Before-and-after change data
== == ==

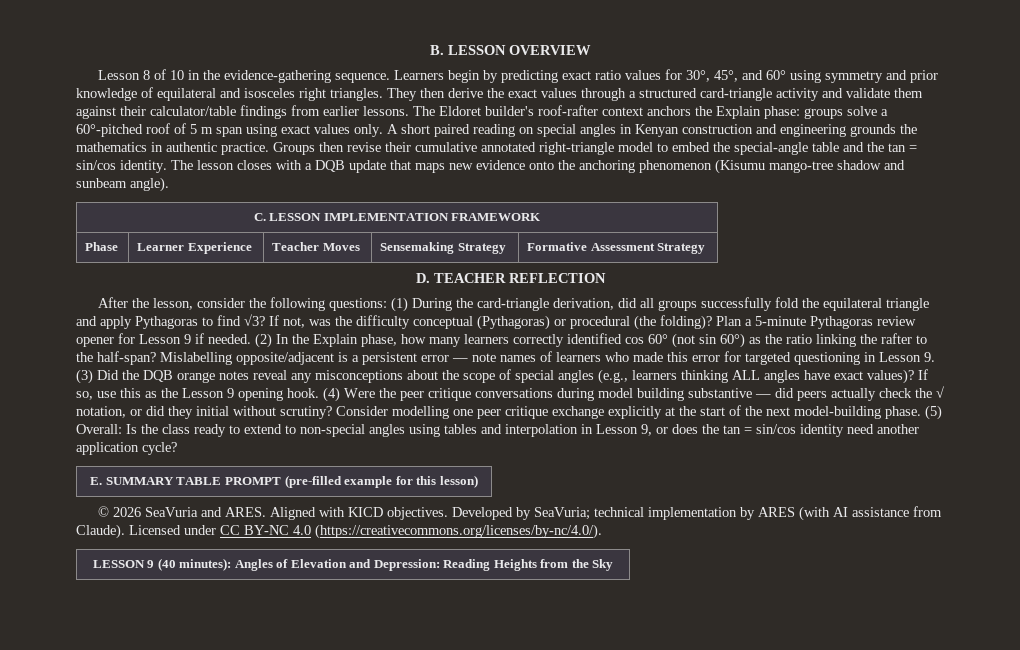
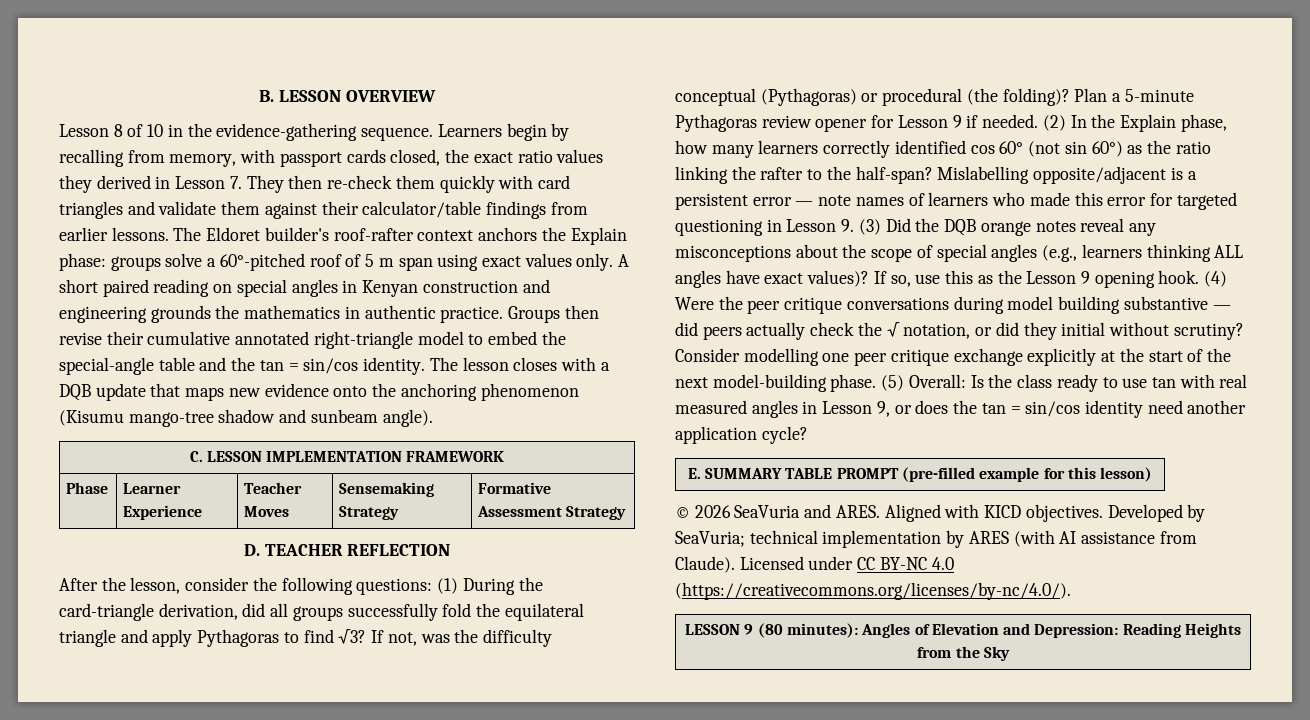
- Learners begin by predicting exact ratio values for 30°, 45°, and 60° using symmetry and prior knowledge of equilateral and isosceles right triangles. They then derive the exact values through a structured card-triangle activity and validate them against their calculator/table findings from earlier lessons.
+ Learners begin by recalling from memory, with passport cards closed, the exact ratio values they derived in Lesson 7. They then re-check them quickly with card triangles and validate them against their calculator/table findings from earlier lessons.
- (5) Overall: Is the class ready to extend to non-special angles using tables and interpolation in Lesson 9, or does the tan = sin/cos identity need another application cycle?
+ (5) Overall: Is the class ready to use tan with real measured angles in Lesson 9, or does the tan = sin/cos identity need another application cycle?
- LESSON 9 (40 minutes): Angles of Elevation and Depression: Reading Heights from the Sky
+ LESSON 9 (80 minutes): Angles of Elevation and Depression: Reading Heights from the Sky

== == ==

From the line with "- (5) Overall: Is" through the final line of the records, return each line exactly. Leave out the rest.

> **Solution for this problem**:
- (5) Overall: Is the class ready to extend to non-special angles using tables and interpolation in Lesson 9, or does the tan = sin/cos identity need another application cycle?
+ (5) Overall: Is the class ready to use tan with real measured angles in Lesson 9, or does the tan = sin/cos identity need another application cycle?
- LESSON 9 (40 minutes): Angles of Elevation and Depression: Reading Heights from the Sky
+ LESSON 9 (80 minutes): Angles of Elevation and Depression: Reading Heights from the Sky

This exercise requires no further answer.